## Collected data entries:
---------------
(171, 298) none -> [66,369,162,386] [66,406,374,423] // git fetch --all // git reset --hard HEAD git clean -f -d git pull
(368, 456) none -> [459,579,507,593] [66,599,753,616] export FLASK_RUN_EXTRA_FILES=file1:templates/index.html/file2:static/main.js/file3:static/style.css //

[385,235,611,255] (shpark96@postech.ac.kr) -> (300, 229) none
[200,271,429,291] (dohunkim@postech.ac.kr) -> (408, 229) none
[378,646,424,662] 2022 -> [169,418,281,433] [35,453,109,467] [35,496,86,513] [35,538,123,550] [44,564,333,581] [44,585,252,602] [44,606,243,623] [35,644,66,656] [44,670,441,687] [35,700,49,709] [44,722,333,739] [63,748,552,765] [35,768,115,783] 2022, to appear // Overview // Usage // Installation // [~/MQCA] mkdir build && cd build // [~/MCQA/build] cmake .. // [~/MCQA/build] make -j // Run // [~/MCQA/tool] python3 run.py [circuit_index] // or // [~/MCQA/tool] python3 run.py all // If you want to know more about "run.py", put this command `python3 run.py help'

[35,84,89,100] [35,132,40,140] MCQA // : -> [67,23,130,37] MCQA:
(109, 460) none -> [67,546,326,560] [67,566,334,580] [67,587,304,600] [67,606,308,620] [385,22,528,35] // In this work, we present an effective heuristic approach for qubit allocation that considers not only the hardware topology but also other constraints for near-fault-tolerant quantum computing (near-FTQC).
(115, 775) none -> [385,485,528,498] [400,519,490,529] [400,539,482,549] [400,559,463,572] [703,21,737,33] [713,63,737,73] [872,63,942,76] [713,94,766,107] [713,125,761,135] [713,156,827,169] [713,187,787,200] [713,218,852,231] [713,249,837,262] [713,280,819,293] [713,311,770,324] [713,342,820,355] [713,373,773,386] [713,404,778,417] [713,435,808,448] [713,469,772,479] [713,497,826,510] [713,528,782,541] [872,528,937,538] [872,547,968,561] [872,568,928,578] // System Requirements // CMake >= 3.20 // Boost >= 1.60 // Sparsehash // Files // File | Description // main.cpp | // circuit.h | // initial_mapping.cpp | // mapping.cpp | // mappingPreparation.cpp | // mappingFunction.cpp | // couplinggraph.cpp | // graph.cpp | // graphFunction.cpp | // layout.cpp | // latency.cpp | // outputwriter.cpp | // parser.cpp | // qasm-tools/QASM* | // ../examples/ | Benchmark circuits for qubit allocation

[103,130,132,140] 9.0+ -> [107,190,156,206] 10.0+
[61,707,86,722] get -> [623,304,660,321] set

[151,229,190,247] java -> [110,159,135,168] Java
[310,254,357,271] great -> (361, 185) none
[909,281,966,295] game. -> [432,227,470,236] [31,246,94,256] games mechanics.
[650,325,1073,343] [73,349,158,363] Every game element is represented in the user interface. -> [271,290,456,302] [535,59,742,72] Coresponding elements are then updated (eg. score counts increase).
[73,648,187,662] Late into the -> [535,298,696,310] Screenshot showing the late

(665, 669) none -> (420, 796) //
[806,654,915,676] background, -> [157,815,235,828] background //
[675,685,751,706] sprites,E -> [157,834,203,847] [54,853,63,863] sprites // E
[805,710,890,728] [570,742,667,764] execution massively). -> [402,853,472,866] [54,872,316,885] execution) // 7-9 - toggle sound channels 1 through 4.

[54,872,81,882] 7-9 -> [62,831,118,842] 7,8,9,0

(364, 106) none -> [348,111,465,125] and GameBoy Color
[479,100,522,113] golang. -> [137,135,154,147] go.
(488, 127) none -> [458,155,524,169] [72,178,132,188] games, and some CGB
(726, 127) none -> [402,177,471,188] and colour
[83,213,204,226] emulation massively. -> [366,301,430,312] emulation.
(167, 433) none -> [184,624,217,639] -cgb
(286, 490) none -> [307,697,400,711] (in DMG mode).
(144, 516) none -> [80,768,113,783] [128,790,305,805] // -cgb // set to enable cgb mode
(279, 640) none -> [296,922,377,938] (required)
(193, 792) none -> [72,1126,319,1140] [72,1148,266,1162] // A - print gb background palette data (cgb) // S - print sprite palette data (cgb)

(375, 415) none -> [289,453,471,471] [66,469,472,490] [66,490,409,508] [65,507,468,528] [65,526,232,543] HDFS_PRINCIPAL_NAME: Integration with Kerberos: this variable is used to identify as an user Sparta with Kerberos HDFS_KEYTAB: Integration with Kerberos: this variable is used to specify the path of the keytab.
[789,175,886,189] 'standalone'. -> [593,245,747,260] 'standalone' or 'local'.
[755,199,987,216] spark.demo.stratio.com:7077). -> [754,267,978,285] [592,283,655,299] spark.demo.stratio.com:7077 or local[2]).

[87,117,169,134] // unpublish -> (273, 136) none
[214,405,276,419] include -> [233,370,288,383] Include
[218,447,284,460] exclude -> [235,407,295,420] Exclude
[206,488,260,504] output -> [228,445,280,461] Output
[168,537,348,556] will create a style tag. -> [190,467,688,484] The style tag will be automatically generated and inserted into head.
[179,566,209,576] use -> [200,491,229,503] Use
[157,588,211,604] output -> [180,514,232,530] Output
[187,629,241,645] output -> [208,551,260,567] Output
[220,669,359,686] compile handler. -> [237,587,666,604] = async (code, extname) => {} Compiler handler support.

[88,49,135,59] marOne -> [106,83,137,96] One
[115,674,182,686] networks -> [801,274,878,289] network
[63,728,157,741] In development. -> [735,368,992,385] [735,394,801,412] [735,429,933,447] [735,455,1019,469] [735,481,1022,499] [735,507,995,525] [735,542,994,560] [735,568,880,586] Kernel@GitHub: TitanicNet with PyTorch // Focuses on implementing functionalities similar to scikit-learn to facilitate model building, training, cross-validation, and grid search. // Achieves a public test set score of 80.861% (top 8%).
---------------
## WHAT THE TASK ASKS:
From the data above, return every line from the line that has "[157,588,211,604] output ->" up to and including the line that has "[115,674,182,686] networks ->", exactly.

## RESPONSE:
[157,588,211,604] output -> [180,514,232,530] Output
[187,629,241,645] output -> [208,551,260,567] Output
[220,669,359,686] compile handler. -> [237,587,666,604] = async (code, extname) => {} Compiler handler support.

[88,49,135,59] marOne -> [106,83,137,96] One
[115,674,182,686] networks -> [801,274,878,289] network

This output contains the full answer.